Meu avô, minha avó e frangos

Meu avô comia frango e batia na minha avó.

Minha avó apanhava diariamente e matava frangos para alimentar meu avô.

Uma das coisas que mais me lembro da casa de meus avós eram as rotinas e os sons. Diariamente eu ouvia o portão se abrindo pela manhã e voltando a fazer barulho pelas dez horas. Minha vó voltava com um frango com as patas amarradas enrolado em uma folha de jornal. Vivo. Brevemente.

Eu, menino criado na cidade, sempre quis ver como o frango se comportava solto pelo quintal, mas nunca pude. Minha avó sempre achava um problema deixar que eu brincasse com o animal que em breve seria morto e viraria o almoço do meu avô. E esse almoço seria pontualmente ao meio-dia ou eu ouviria ela apanhando.
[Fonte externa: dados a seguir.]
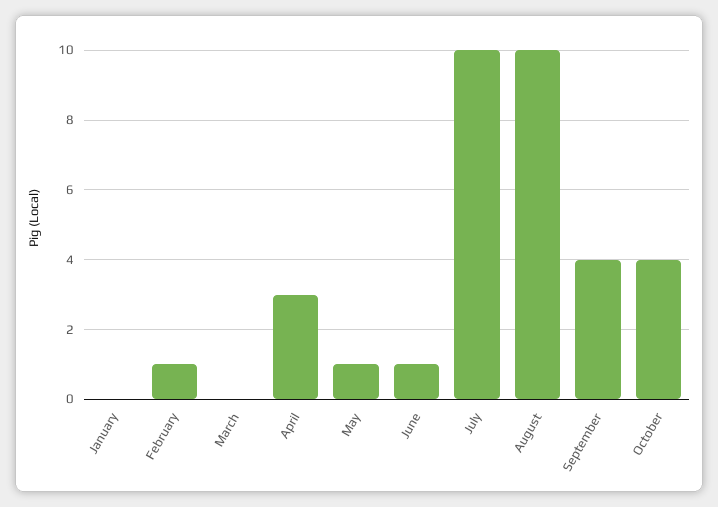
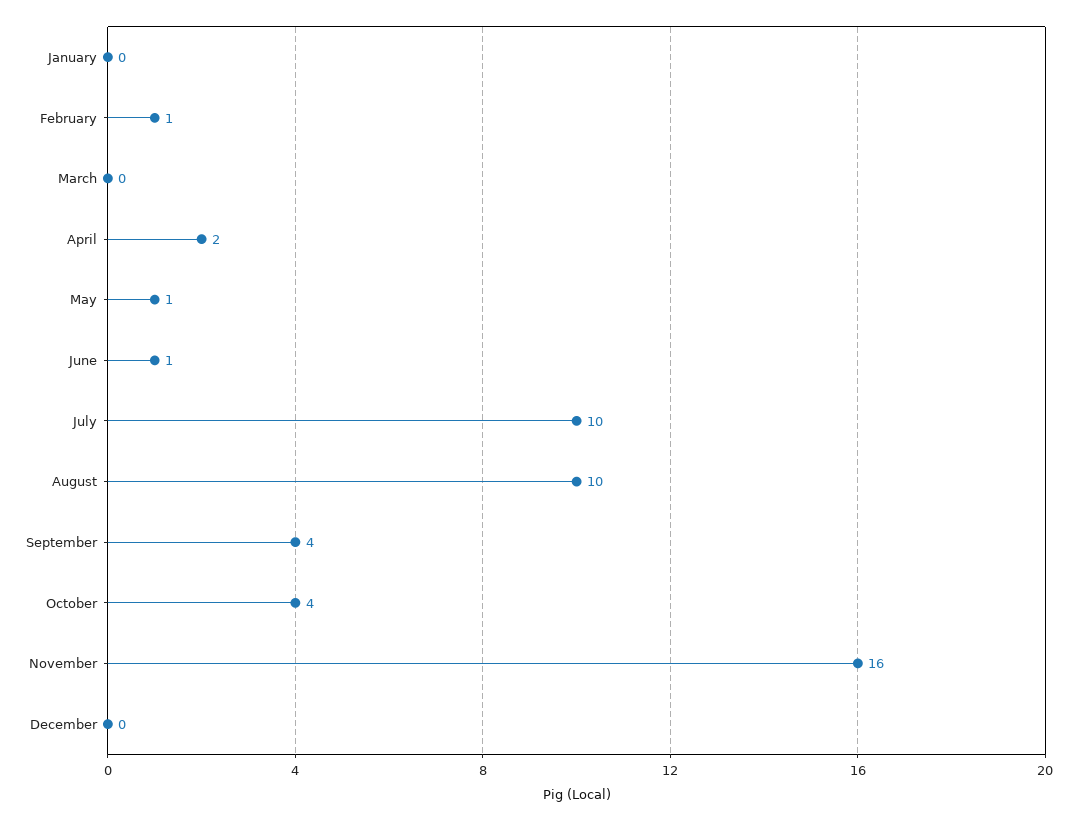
April: 3 -> 2
November: none -> 16
December: none -> 0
Todo dia, mesmo com a proibição, eu descia de minha casa e ia na minha'vó quando ela chegava. Ela se escondia na área de serviço, eu ouvia um grasnar e a via saindo suja de sangue carregando uma faca para lavar no quintal. Religiosa como ela era, não lavava dentro de casa a tal faca. E eu nunca mais veria aquele frango nem imaginaria como ele era solto do barbante que amarrava suas patas quando chegava.

Numa quarta-feira o gás acabou, o almoço atrasou e minha avó apanhou.

Num sábado meu avô esperou o frango e não gostou do sabor. Minha vó apanhou.

Um dia ela trouxe uma galinha carregada debaixo do braço e com um olho roxo estampado no rosto. Naquele dia ela não apanhou. Mas ouvi o grasnar, vi a faca suja de sangue e não vi mais o frango.

Passaram uns dias e minha avó deixou a panela cair no chão e ela também foi ao chão. Pelas mãos do meu avô. No dia seguinte ela estava chorando quando foi lavar a faca e, como de costume, não vi mais o frango que chegou naquela manhã.

Os dias se passaram e o olho roxo se curou. Vi minha avó chegar com um frango debaixo do braço e fui calçar os chinelos para ir tentar ver algo daquele misterioso procedimento.

Entro na casa de minha'vó pela porta lateral e a vejo com um sorriso enorme no rosto carregando uma sacola e a faca ensanguentada. Ela não lava a faca, apenas joga a esmo no quintal.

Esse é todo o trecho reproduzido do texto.